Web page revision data

Start of Block

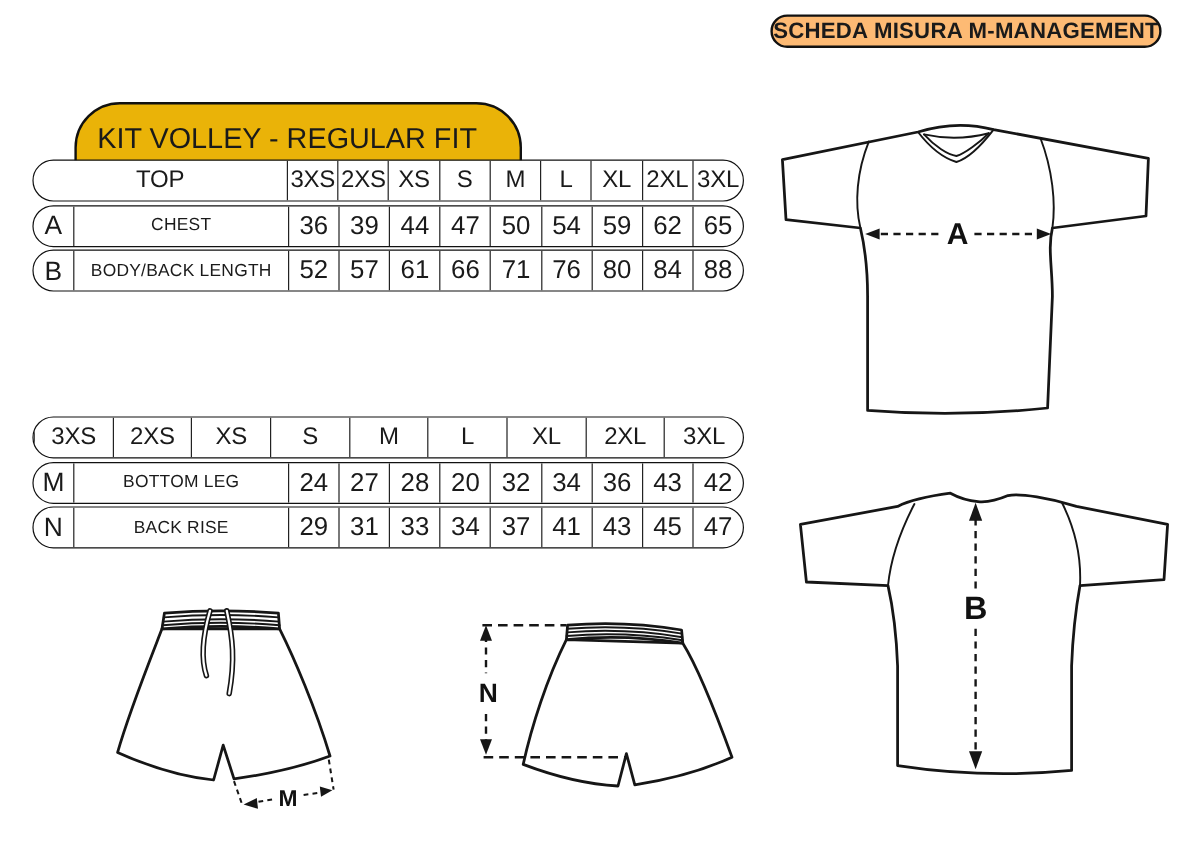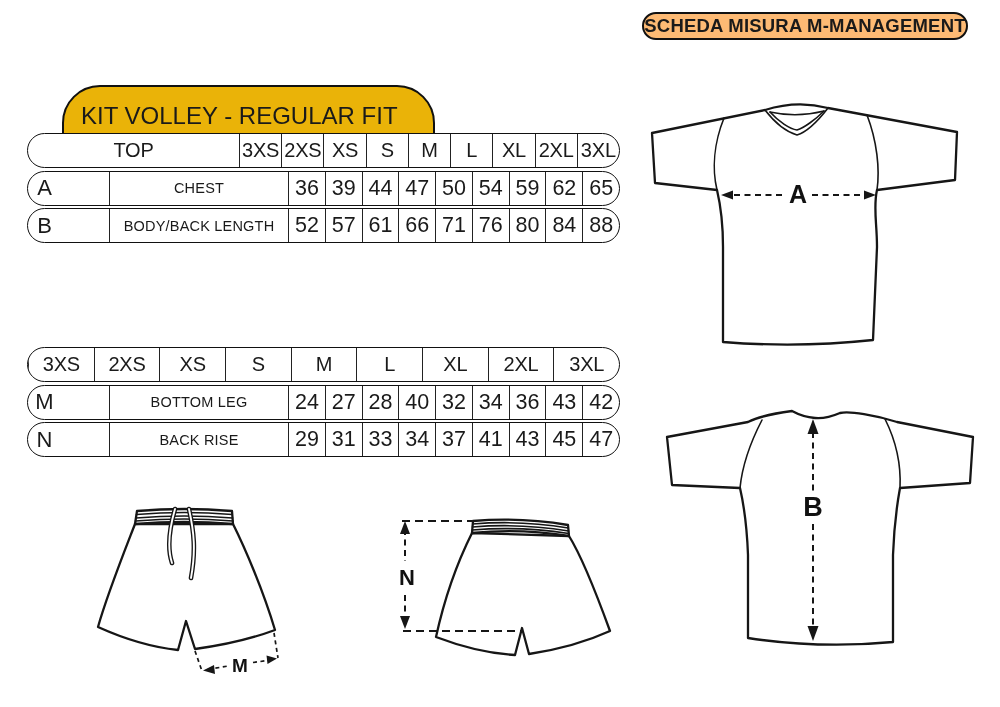--- a/index.html
+++ b/index.html
@@ -26,21 +26,21 @@
     display:flex;align-items:stretch;height:35px;margin-bottom:2.6px;
     border:1.8px solid #111;border-radius:17.5px;background:#fff;
     box-sizing:border-box;overflow:hidden;text-align:right;
   }
   .cell{
     flex:1;display:flex;align-items:center;justify-content:center;
     border-left:1.4px solid #222;font-size:21.5px;white-space:nowrap;
   }
   .cell-title{width:211px;flex:none;border-left:none;font-size:23px;}
   .cell-key{width:33px;flex:none;border-left:none;font-size:22px;}
-  .cell-label{width:178px;flex:none;font-size:14.5px;letter-spacing:.2px;margin-left:48px;}
+  .cell-label{width:178px;flex:none;font-size:14.5px;letter-spacing:.2px;}
   .pill.header .cell{font-size:20px;letter-spacing:-.2px;}
   
   .diag{position:absolute;}
   .diag path, .diag line, .diag polyline{fill:none;stroke:#161616;}
   .diag .outline{fill:#ffffff;stroke-width:2.3;stroke-linejoin:round;stroke-linecap:round;}
   .diag .thin{stroke-width:1.6;stroke-linecap:round;}
   .diag .dash{stroke-width:2;stroke-dasharray:6 4.5;}
   .diag .dash-fine{stroke-width:1.7;stroke-dasharray:4 3.5;}
   .diag .dash-long{stroke-width:2;stroke-dasharray:8 5;}
   .diag .head{fill:#161616;stroke:none;}
@@ -113,21 +113,21 @@
         <div class="cell">XL</div>
         <div class="cell">2XL</div>
         <div class="cell">3XL</div>
       </div>
       <div class="pill">
         <div class="cell cell-key">M</div>
         <div class="cell cell-label">BOTTOM LEG</div>
         <div class="cell">24</div>
         <div class="cell">27</div>
         <div class="cell">28</div>
-        <div class="cell">40</div>
+        <div class="cell">20</div>
         <div class="cell">32</div>
         <div class="cell">34</div>
         <div class="cell">36</div>
         <div class="cell">43</div>
         <div class="cell">42</div>
       </div>
       <div class="pill">
         <div class="cell cell-key">N</div>
         <div class="cell cell-label">BACK RISE</div>
         <div class="cell">29</div>

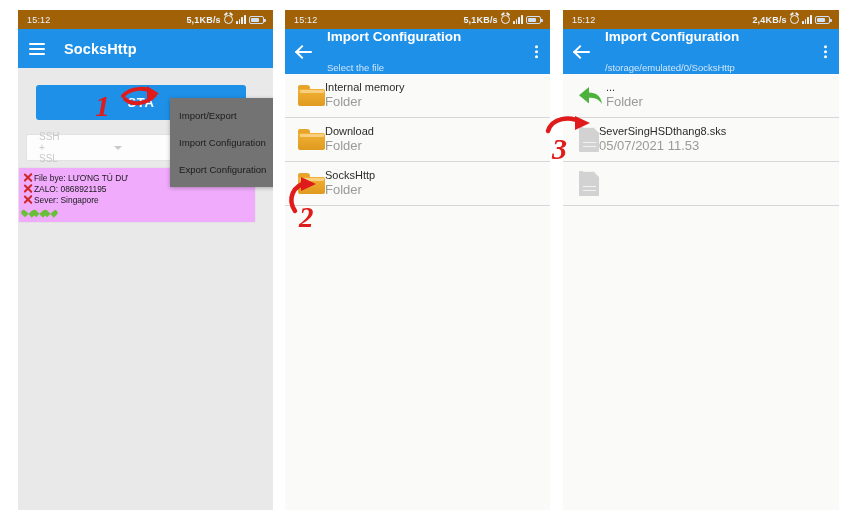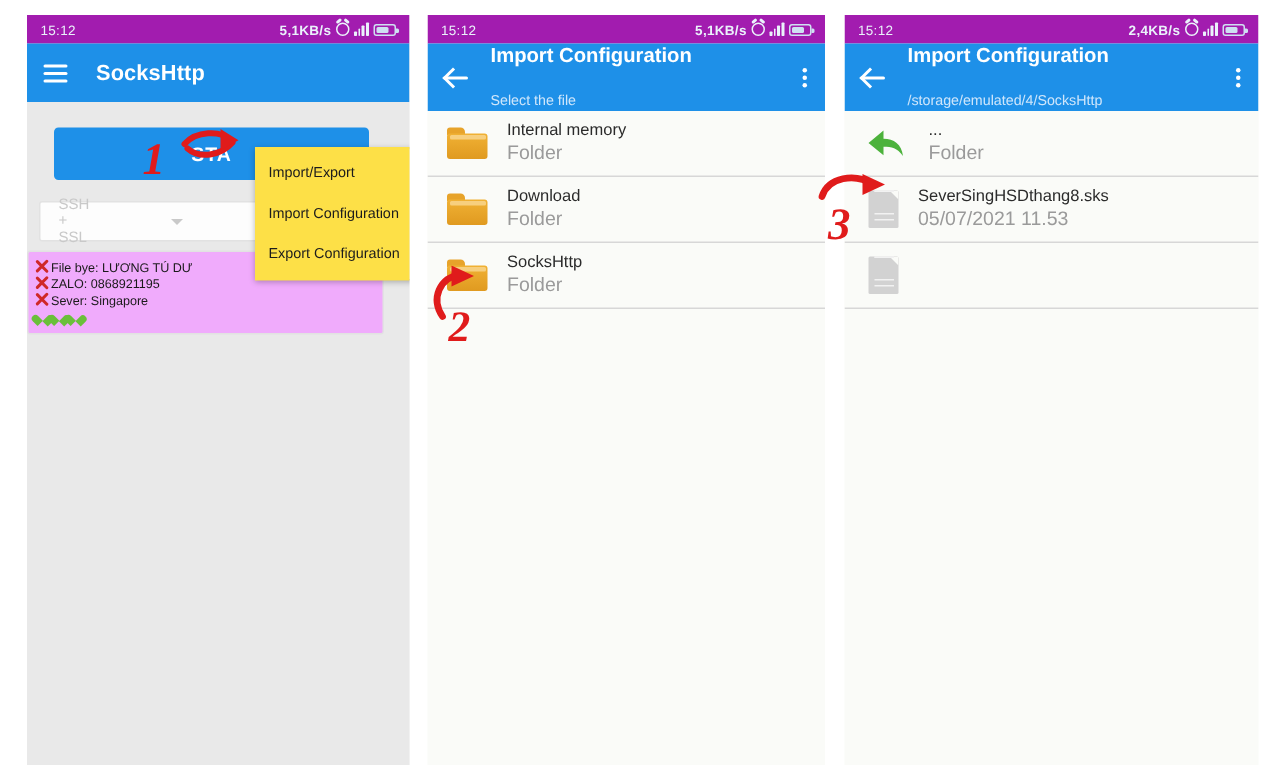--- a/index.html
+++ b/index.html
@@ -13,21 +13,21 @@
   .stage{position:absolute;inset:0;}
 
   
   .panel{position:absolute;top:10px;overflow:hidden;}
   .panel-1{left:18px;width:255px;height:500px;background:#e9e9e9;}
   .panel-2{left:285px;width:265px;height:500px;background:#fafbf8;}
   .panel-3{left:563px;width:276px;height:500px;background:#fafbf8;}
 
   
   .statusbar{
-    height:19px;background:#a21caf;color:#eaf2fb;
+    height:19px;background:#a16207;color:#eaf2fb;
     display:flex;align-items:center;justify-content:space-between;
     padding:0 9px;font-size:9px;letter-spacing:.2px;gap:25px;
   }
   .status-right{display:flex;align-items:center;gap:3px;}
   .sb-speed{font-size:9px;font-weight:600;}
   .sb-ic{display:inline-block;}
   .alarm{
     width:9px;height:9px;border:1.6px solid #eaf2fb;border-radius:50%;
     position:relative;box-sizing:border-box;
   }
@@ -119,33 +119,33 @@
   }
   .heart:before,.heart:after{
     content:"";position:absolute;top:0;width:4.6px;height:7.4px;
     background:#6abf3a;border-radius:4.6px 4.6px 0 0;
   }
   .heart:before{left:4.3px;transform:rotate(45deg);transform-origin:0 100%;}
   .heart:after{left:0;transform:rotate(-45deg);transform-origin:100% 100%;}
 
   
   .menu{
-    position:absolute;left:152px;top:30px;width:120px;background:#fde047;
+    position:absolute;left:152px;top:30px;width:120px;background:#737373;
     box-shadow:0 1px 4px rgba(0,0,0,.28);z-index:40;padding:4px 0;
   }
   .menu-item{
     font-size:9.6px;color:#1c1c1c;padding:8px 9px;white-space:nowrap;cursor:pointer;
   }
 
   
   .row{
     display:flex;align-items:center;height:44px;padding:0 0 0 13px;
     border-bottom:1px solid #d7d7d7;box-sizing:border-box;background:#fafbf8;
   }
-  .row .labels{display:flex;flex-direction:column;justify-content:center;margin-left:13px;line-height:1.15;}
+  .row .labels{display:flex;flex-direction:column;justify-content:center;line-height:1.15;}
   .row .name{font-size:11px;color:#2b2b2b;}
   .row .meta{font-size:13px;color:#9a9a9a;margin-top:2px;}
 
   .folder-ic{width:27px;height:21px;position:relative;flex:0 0 auto;}
   .folder-ic .tab{
     position:absolute;left:0;top:0;width:12px;height:5px;background:#e7a32a;border-radius:2px 3px 0 0;
   }
   .folder-ic .body{
     position:absolute;left:0;top:3.5px;width:27px;height:17.5px;
     background:linear-gradient(#f0b134,#e09a20);border-radius:2px;
@@ -332,21 +332,21 @@
         <span class="sb-ic batt">
             <span></span>
           </span>
       </span>
     </div>
 
     <div class="appbar-2">
       <span class="backarrow"></span>
       <span class="ab-texts">
         <span class="ab-title">Import Configuration</span>
-        <span class="ab-sub">/storage/emulated/4/SocksHttp</span>
+        <span class="ab-sub">/storage/emulated/0/SocksHttp</span>
       </span>
       <span class="kebab">
           <i></i>
           <i></i>
           <i></i>
         </span>
     </div>
 
     <div>
       <div class="row">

End of Block

> [PROBLEM TO WORK ON] All lines of the data that hold "padding" need to be copied.

> [SOLUTION TO THIS PROBLEM]
     padding:0 9px;font-size:9px;letter-spacing:.2px;gap:25px;
     box-shadow:0 1px 4px rgba(0,0,0,.28);z-index:40;padding:4px 0;
     font-size:9.6px;color:#1c1c1c;padding:8px 9px;white-space:nowrap;cursor:pointer;
     display:flex;align-items:center;height:44px;padding:0 0 0 13px;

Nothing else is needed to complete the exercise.